-------- Data shown
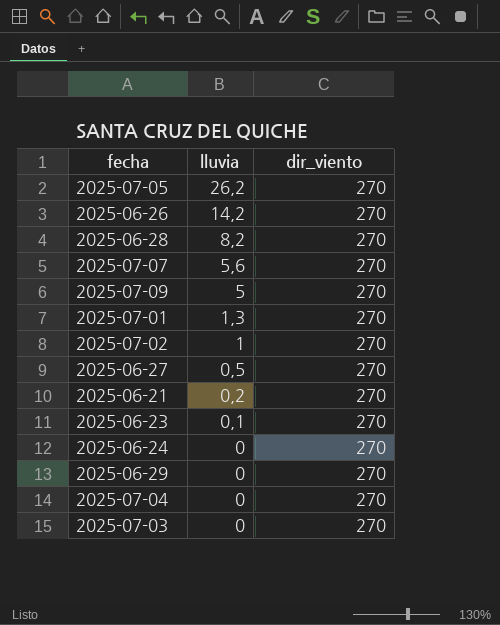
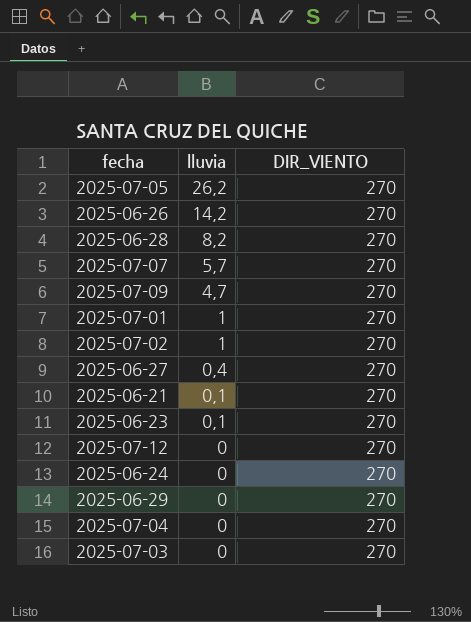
column name: dir_viento -> DIR_VIENTO
2025-07-07 | lluvia: 5,6 -> 5,7
2025-07-09 | lluvia: 5 -> 4,7
2025-07-01 | lluvia: 1,3 -> 1
2025-06-27 | lluvia: 0,5 -> 0,4
2025-06-21 | lluvia: 0,2 -> 0,1
row 2025-07-12: none -> 0 | 270

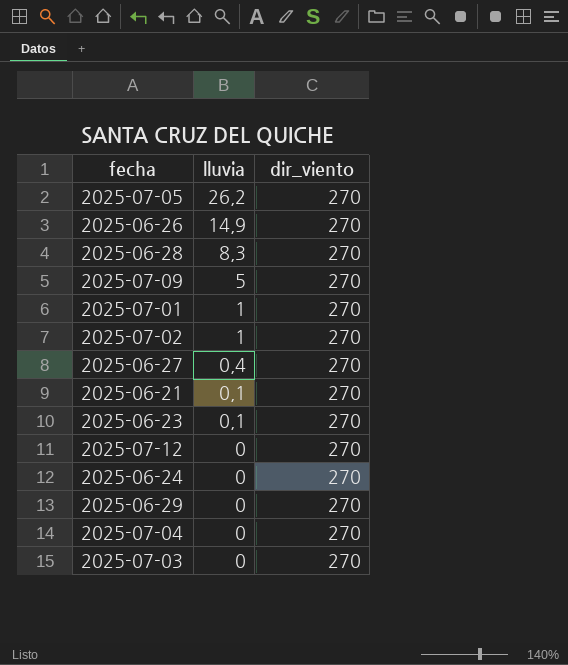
column name: DIR_VIENTO -> dir_viento
row 2025-07-07: 5,7 | 270 -> none
2025-06-26 | lluvia: 14,2 -> 14,9
2025-06-28 | lluvia: 8,2 -> 8,3
2025-07-09 | lluvia: 4,7 -> 5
----------------
[Exercise objective]: Go line by line through the material above and return each one that includes "column".

[Final answer]:
column name: dir_viento -> DIR_VIENTO
column name: DIR_VIENTO -> dir_viento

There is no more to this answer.